━━━ Working data
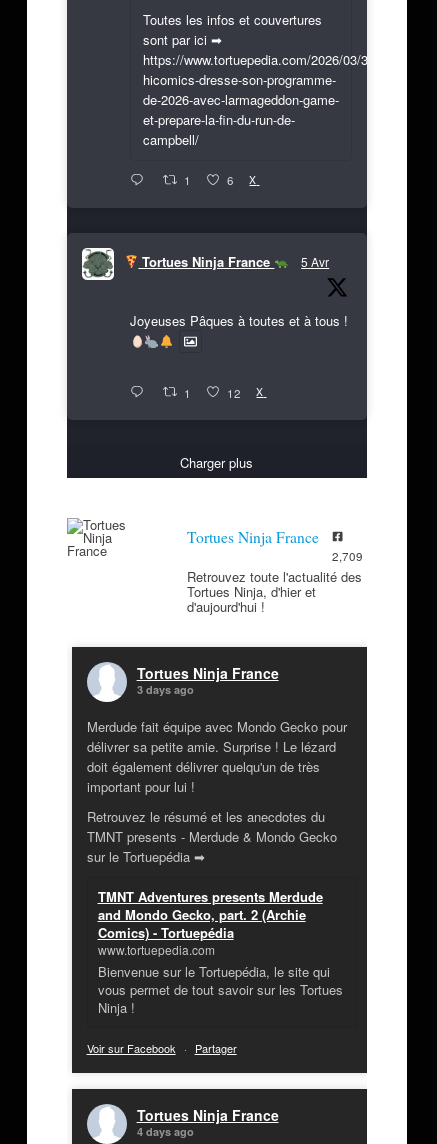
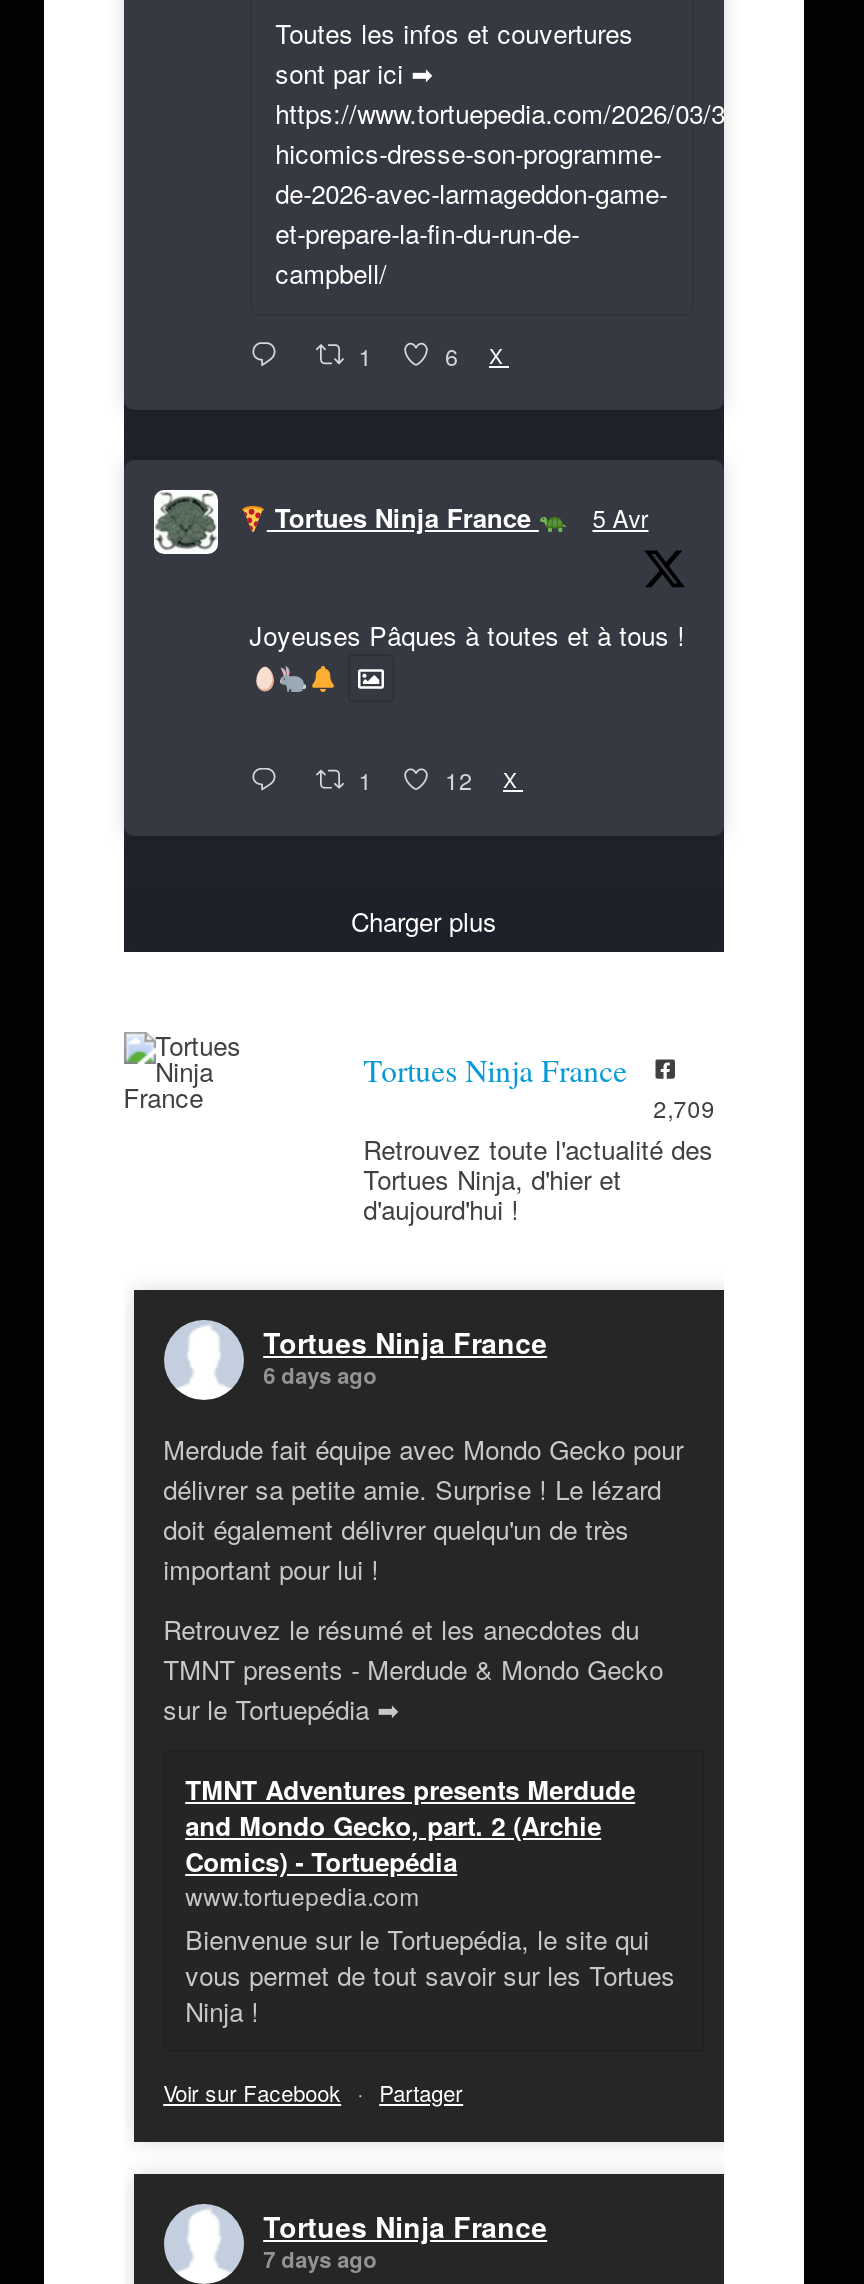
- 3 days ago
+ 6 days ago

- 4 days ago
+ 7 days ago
━━━━━━
━━━ Working data
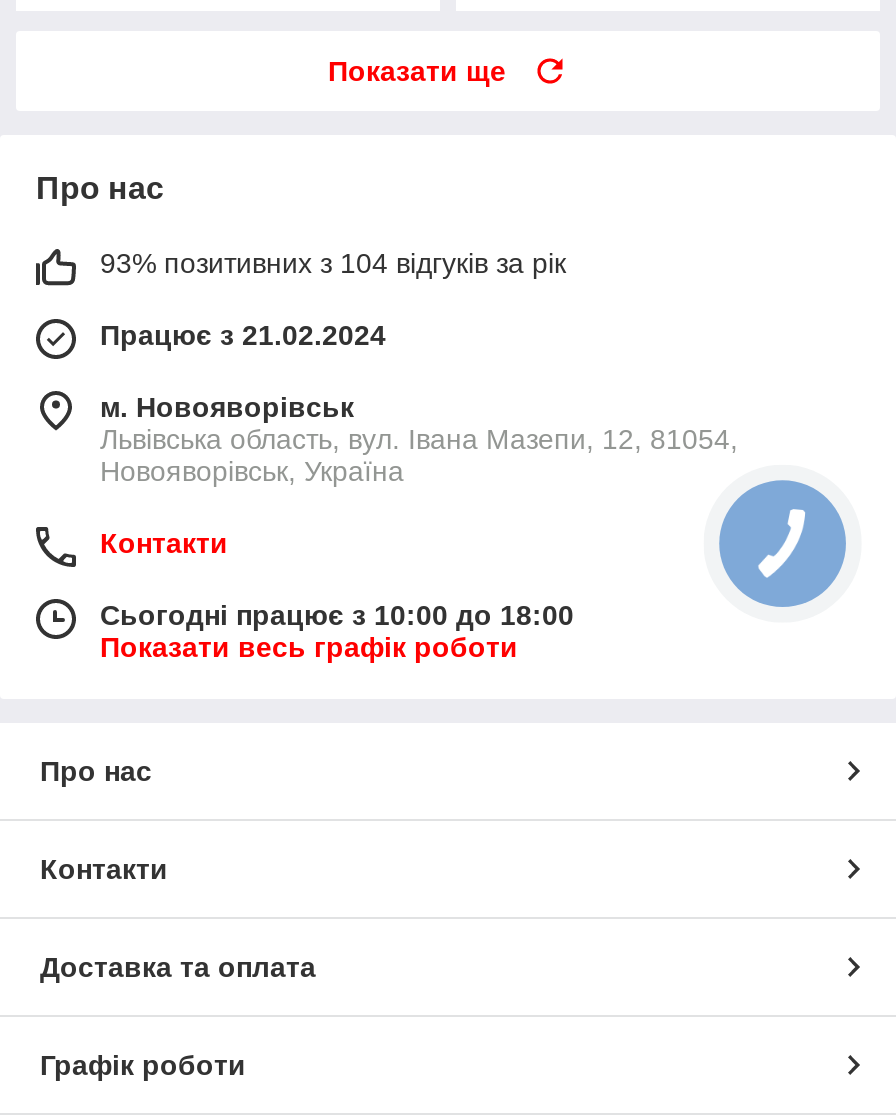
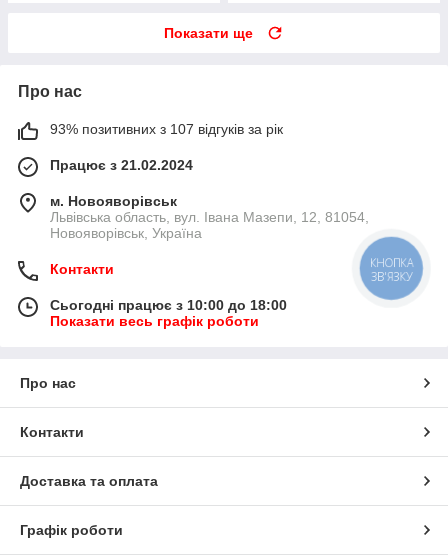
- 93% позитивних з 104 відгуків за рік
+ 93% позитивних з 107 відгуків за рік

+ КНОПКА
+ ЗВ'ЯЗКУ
━━━━━━
» **The task**
Wherever a line of the data holds "позитивних", copy that line.

» **Solution for this task**
- 93% позитивних з 104 відгуків за рік
+ 93% позитивних з 107 відгуків за рік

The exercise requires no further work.